Here is another way to think of him, which is as a fossil fuel shill. The big question is why he’s set himself up against renewable energy and the answer could be because he somehow thinks he’s right, or the answer could be because he’s making a living creating and disseminating specious arguments that—intended or not—serve the interest of the fossil fuel industry. Normally I don’t really care about one nutley opinion or another, but the science is clear on the existential threat of climate change and on the significant role fossil fuels play in causing or exacerbating global warming. In fact, scientists, even at the very hand of fossil fuel corporations, had established the contribution of fossil fuels’ greenhouse gases to climate change many decades ago.
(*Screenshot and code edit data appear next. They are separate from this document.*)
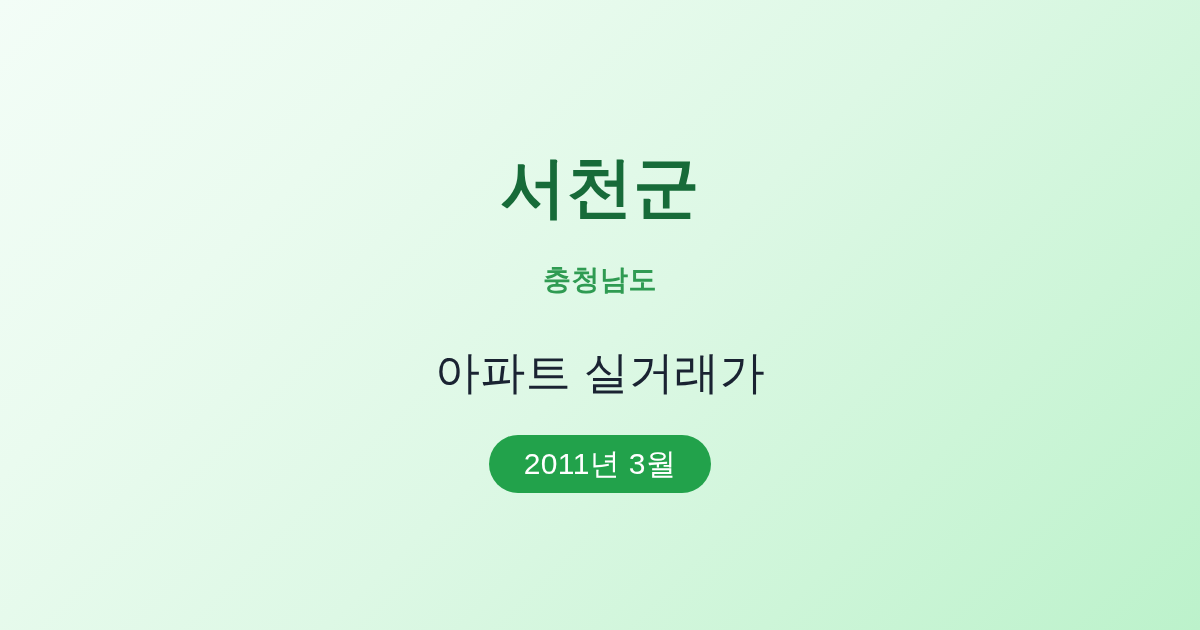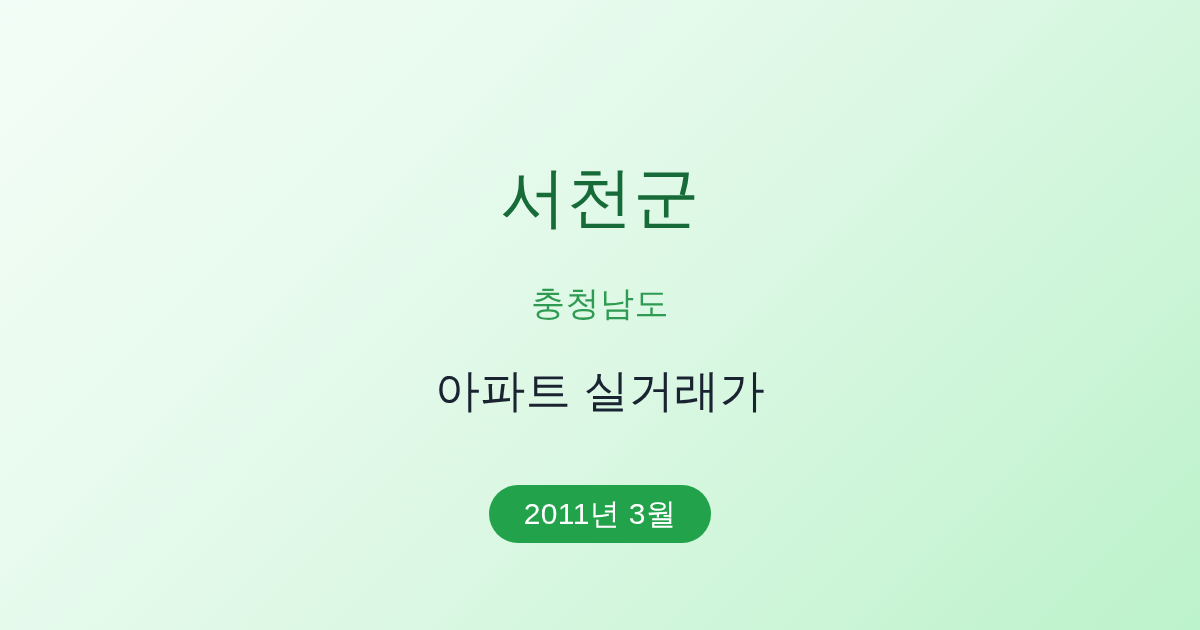"서천군" #region-title { font-weight: 400 -> 700; margin: 12px -> 2px }
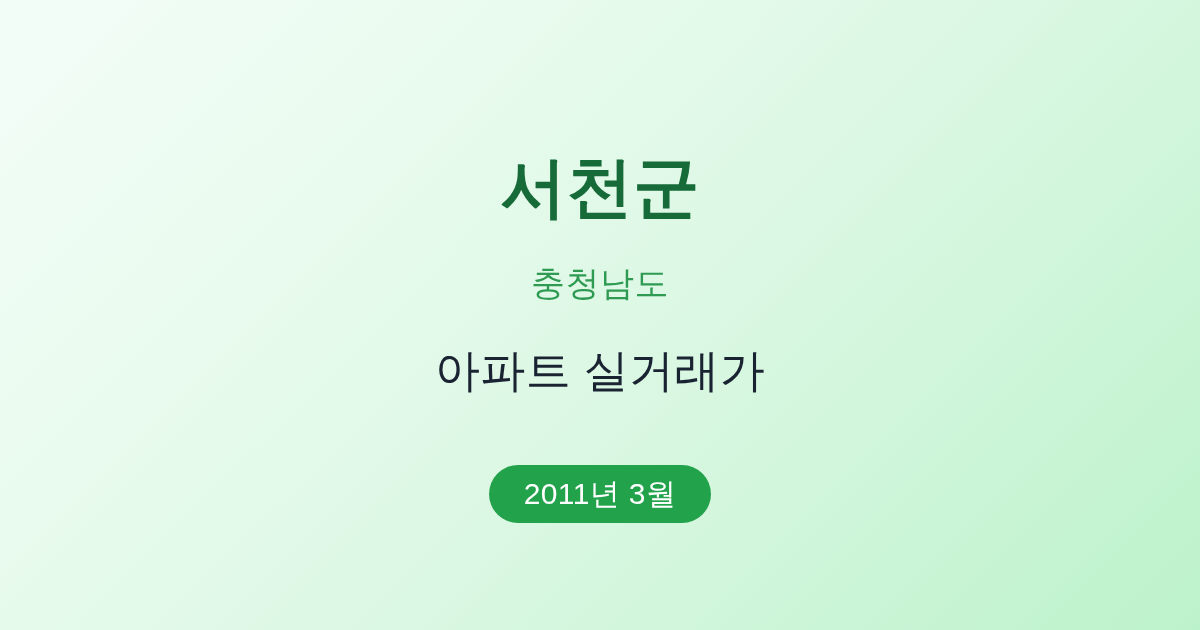"충청남도" #province-subtitle { font-size: 34px -> 28px; font-weight: 400 -> 700; margin: 0 -> 8px }
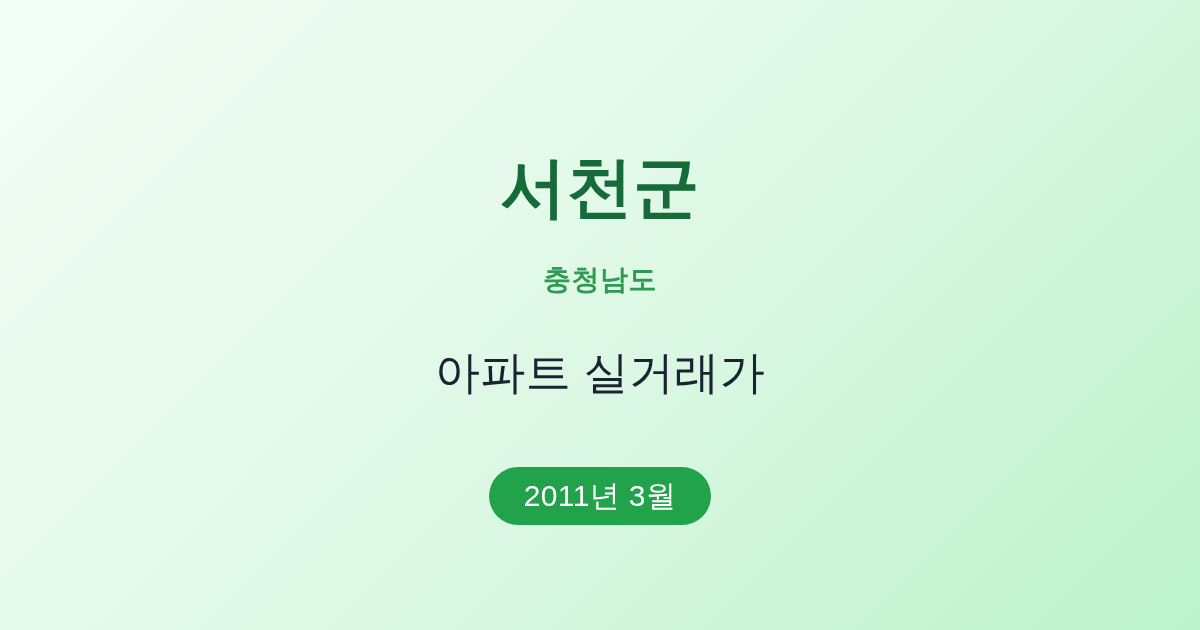"2011년 3월" #period-badge { margin-top: 66px -> 34px }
The work of supplanting fossil fuels power sources with renewable energy power sources is well underway, with sufficient technologies already mature and many practical problems of the renewable energy transition already solved. And yet the fossil fuel corporations and their think tanks and PACs fight on. The funding for the fight is from the handfuls of multi-billionaire individuals and corporations that have made (and continue to make) fortunes with fossil fuels.

So how much better would it be to counter clean energy efforts with lies and rhetorical slights of hand?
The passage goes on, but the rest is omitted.